Painting Flagpoles

Before and after

The pole looks shiny and new when you paint it with aluminum color. We also always paint the top ball gold while we are up there free of charge.

Paint is essential for rust protection. If left unattended, expecially in coastal areas, rust will eat through the entire flagpole and result in it being condemned and taken down for safety reasons.

Flagpole Types

Steel and wooden flagpoles are the flagpoles that need the most care. Bare metal rusts, and when rust sets in it is like cancer to metal. It starts a decaying process that eats away at the metal. Depending on the area, rust will grow extremely quickly. Areas with lots of rain or areas near the ocean are the most prone to develop rust and get it fast. Water, metal, and air do not mix. You may ask then why do all the light poles on the freeway and on the street along with all the power lines never get painted. Well, there is a process called galvanization that can protect metal for a very very long time. The biggest issue with galvanization is the cost and the process. It has to be dipped in a solution that’s electrified and the solution almost becomes part of the metal. Galvanized metal is next to impossible to grind off and is one of the best ways to protect the metal.

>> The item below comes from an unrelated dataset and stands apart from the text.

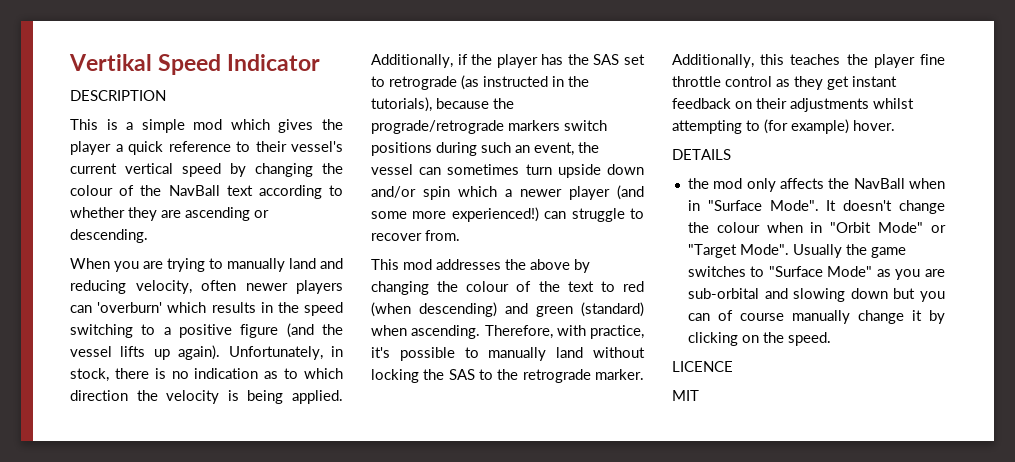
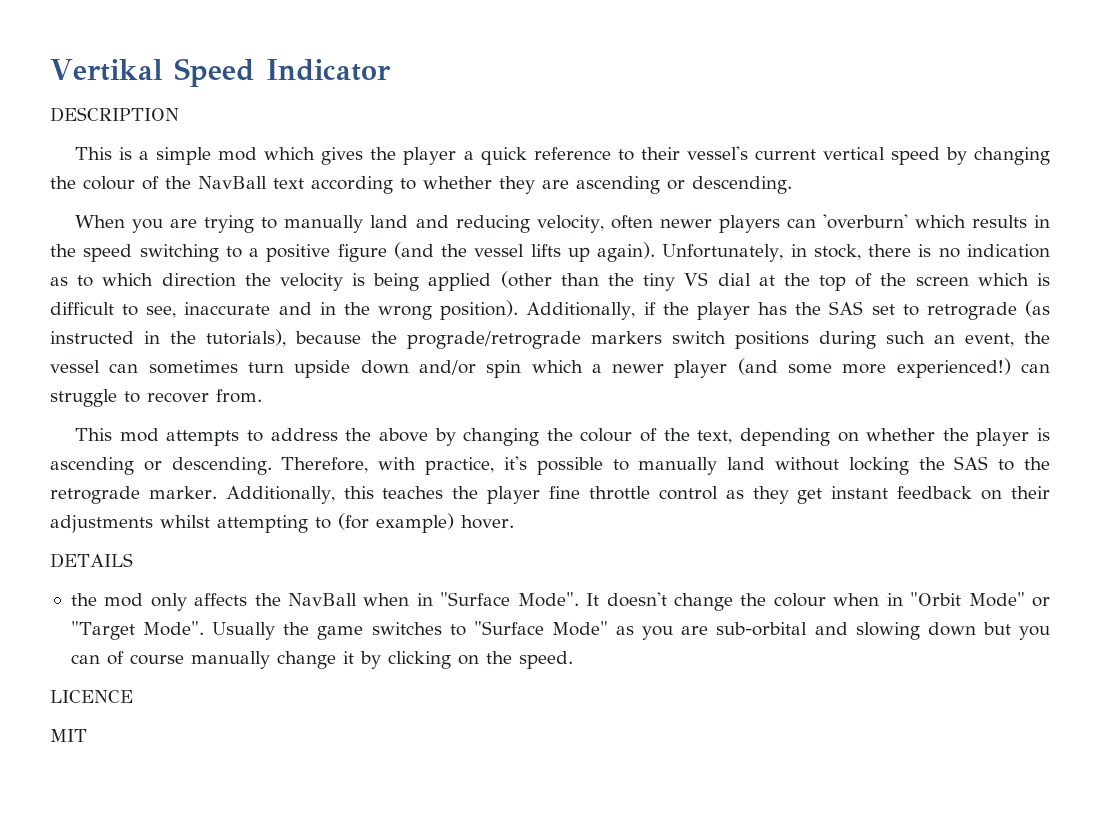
[292,390,343,404] applied. -> [428,271,1050,291] [50,300,519,320] applied (other than the tiny VS dial at the top of the screen which is difficult to see, inaccurate and in the wrong position).
[436,259,501,270] addresses -> [166,428,338,446] attempts to address
[567,281,644,292] [371,302,644,317] [371,325,481,339] text to red (when descending) and green (standard) when ascending. -> [697,428,1050,446] [50,457,272,475] text, depending on whether the player is ascending or descending.

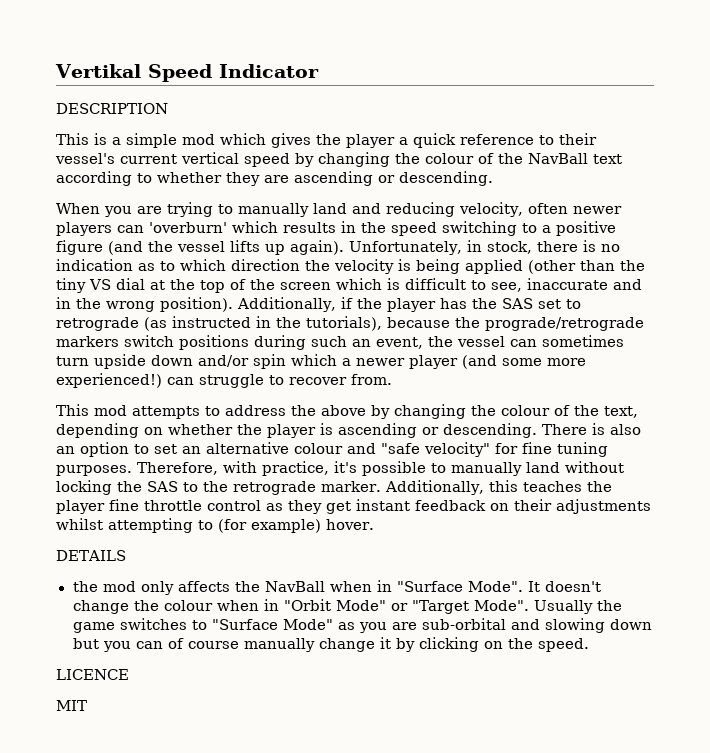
(272, 466) none -> [542,423,641,435] [56,442,608,457] [56,465,132,476] There is also an option to set an alternative colour and "safe velocity" for fine tuning purposes.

Since the metal has to be dipped, everything has to be applied before installation. Some metal flagpoles are galvanized and will almost never rust except maybe where the pole was welded as that destroys the galvanization process. If you don’t happen to have a galvanized pole then you have a metal pole and if it has not been painted in a while there is most likely rust all over the place. In order to slow down the deterioration process, you need to paint the flagpole and do it regularly.

Benefits of Painting

When you paint a metal or wooden flagpole you need to prep the surface first. Like any painted surface you have to scrape off any old flaking paint and sand down any glossy areas as well as all surface rust. Severe rust sometimes requires a grinder to remove the thicker patches of rust. If you want your final coat of paint to last, you need to do a primer coat first to help block the rust and give the paint a good surface to adhere to. Primers are designed to stick very well to surfaces and if you decide to go with a light color, the primer coat will help give the light color a more uniform look. Oil-based paints are also a good recommendation since they are stronger overall than water-based paints. Between the rope going up and down and the flag flapping in the wind, flagpoles get quite a bit of abuse even though you might not notice. If you want your pole to be looking in tip-top shape and be protected from rust, a two-year painting routine is a good idea. Depending on budget and how much use the pole gets, the intervals might be more regular than every two years. If you schedule us at least once every two years we will waive the prep fee since the flagpoles will generally still be in really good condition. The more time between pole painting, the more likely it becomes that the flagpole will be beaten up by the flag clips and thus incur more of a prep fee since there will be more sanding/grinding of rust and flaking paint. Here is the most beneficial routine you can do for a metal flagpole. It’s a two-year plan and will keep your pole in working order and looking brand new:

  1. Inspection of the top ball and revolving truck assembly for safety and operation. We will replace if needed. (See Truck Replacement)
  2. Replacement or lubrication of sheaves (pulleys).
  3. Installation of halyards (ropes) and flag snaps (wire-core rope is available for high theft areas.)
  4. Surface preparation, to include: scraping, sanding, and priming.
  5. A finish coat of top quality oil-based enamel or aluminum paint. The most common colors are white and aluminum, but you can choose almost any color you like.